Pada masa sekarang, tenaga pengajar Pusdiklat tetap memiliki tuntutan yang berat. Tenaga pengajar dituntut menjadi pegawai yang kompeten dalam menghasilkan sebuah pelatihan yang berkualitas tinggi serta dituntut untuk mampu memanfaatkan teknologi informasi dalam penyelenggaraan proses pelatihan yang efektif dan efisian. Dengan demikian seorang tenag pengajar perlu mendapatkan tambahan kompetensi baru misalkan kompetensi dalam penguasaan TI dan juga multimedia pembelajaran.
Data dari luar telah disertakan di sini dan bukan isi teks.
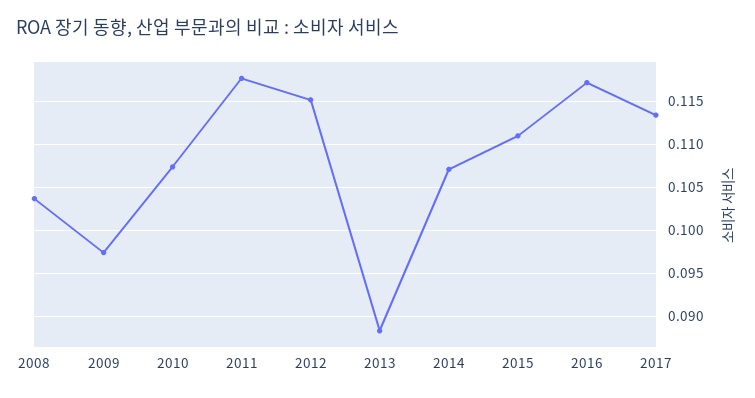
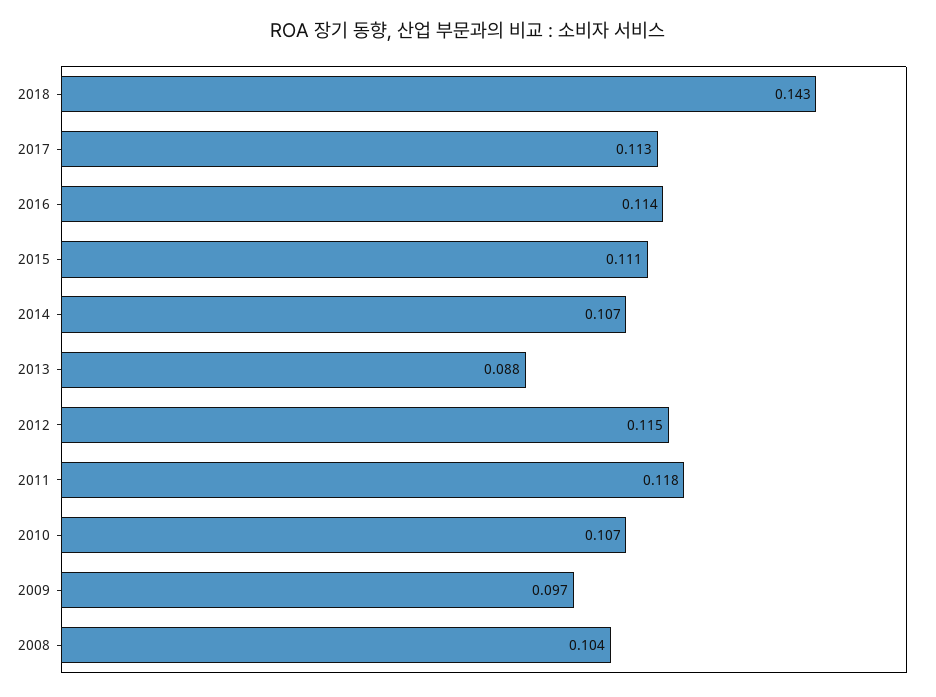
2016: 0.117 -> 0.114
2018: none -> 0.143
Kompetensi dalam pemanfaatan TI oleh tenaga pengajar dan widyaiswara membuat proses pembelajaran dapat berlangsung dengan cepat dan tidak terbatas ruang dan waktu. Kompetensi tersebut juga diharapkan dapat menjadikan pelatihan secara daring dapat berjalan dengan optimal, menarik dan tersampaikan dengan baik.
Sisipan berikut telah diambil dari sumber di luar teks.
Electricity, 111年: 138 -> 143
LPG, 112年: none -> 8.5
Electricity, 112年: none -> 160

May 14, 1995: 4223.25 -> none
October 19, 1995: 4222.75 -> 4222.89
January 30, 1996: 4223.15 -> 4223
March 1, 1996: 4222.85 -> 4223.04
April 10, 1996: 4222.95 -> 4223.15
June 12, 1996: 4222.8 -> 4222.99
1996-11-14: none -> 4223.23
Tenaga pengajar perlu mengembangkan program pelatihan metode hibrida untuk menjawab tantangan pengembangan kompetensi untuk tenaga perpustakaan tidak hanya untuk pihak Perpustakaan Nasional namun juga untuk pengelola perpustakaan di tanah air. Pengembangan program pelatihan campuran antara klasikal dan nonklasikal dapat mewujudkan pelatihan yang lebih efektif dan efisien. Selain berfokus pengembangan metode hibrida, pelatihan secara daring melalui e-learning tetap harus mendapatkan porsi utama karena metode daring dapat dilakukan secara fleksibel sehingga proses pembelajaran dapat dilakukan lebih lentur dan dapat dilakukan kapan saja dan oleh siapa saja dan dengan metode synchronous maupun asynchronous. Pelatihan dengan metode daring dan e-learning akan mempercepat pemenuhan kompetensi yang dibutuhkan oleh tenaga perpustakaan tanpa harus mengeluarkan biaya besar dalam proses penyelenggaraannya.